# [Task requirements]
Only the lines below between the ones containing "background: #e5e5e5 ->" and "none -> <div>", inclusive, are to be reproduced, each exactly as it stands.

# [Data under study]
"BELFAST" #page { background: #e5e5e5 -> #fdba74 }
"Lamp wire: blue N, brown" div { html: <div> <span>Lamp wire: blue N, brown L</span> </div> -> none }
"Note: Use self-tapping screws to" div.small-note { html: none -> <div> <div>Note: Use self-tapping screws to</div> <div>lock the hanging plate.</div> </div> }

--

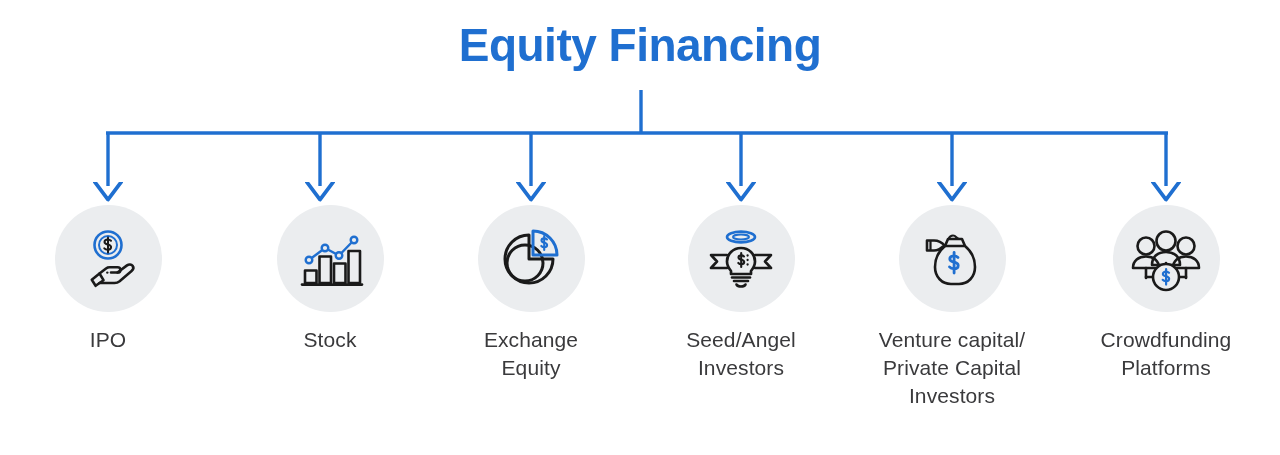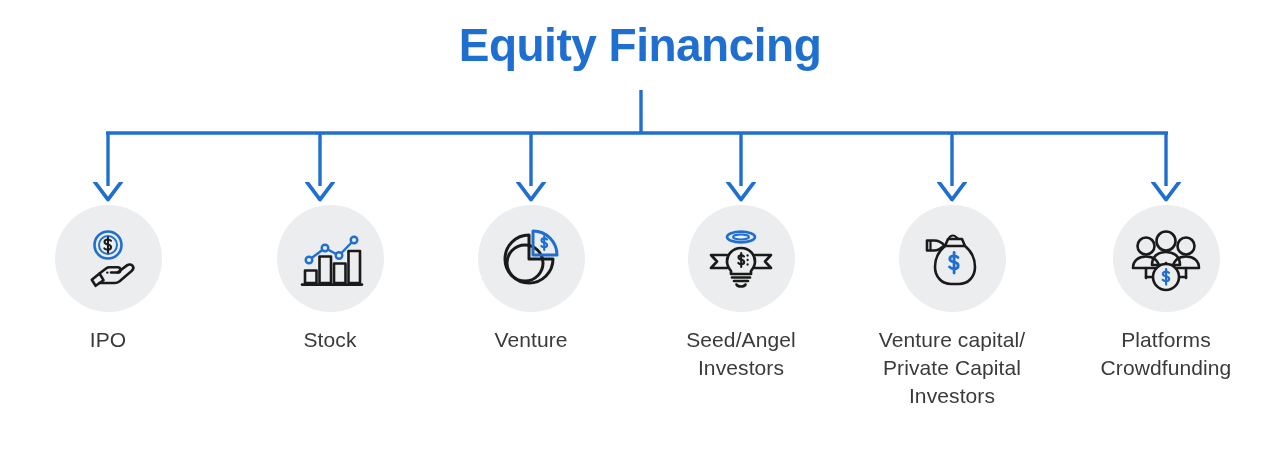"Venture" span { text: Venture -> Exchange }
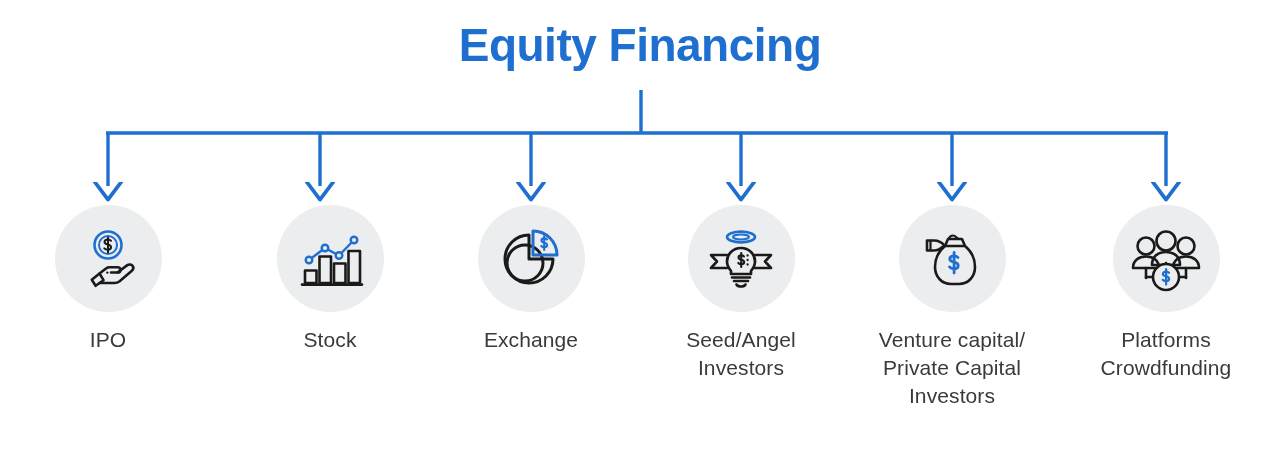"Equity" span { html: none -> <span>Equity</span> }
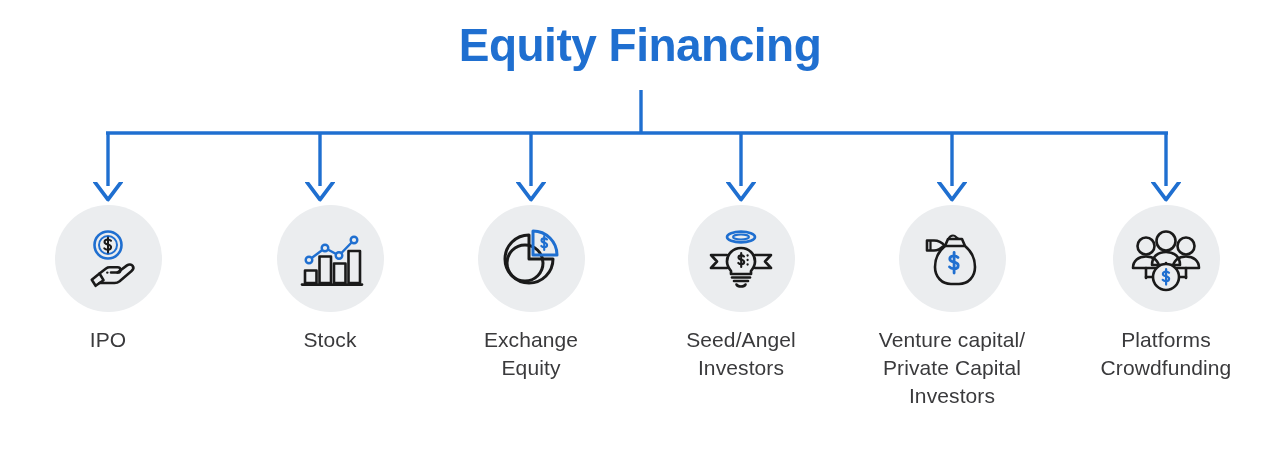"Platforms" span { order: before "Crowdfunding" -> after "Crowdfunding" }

# [Result]
"BELFAST" #page { background: #e5e5e5 -> #fdba74 }
"Lamp wire: blue N, brown" div { html: <div> <span>Lamp wire: blue N, brown L</span> </div> -> none }
"Note: Use self-tapping screws to" div.small-note { html: none -> <div> <div>Note: Use self-tapping screws to</div> <div>lock the hanging plate.</div> </div> }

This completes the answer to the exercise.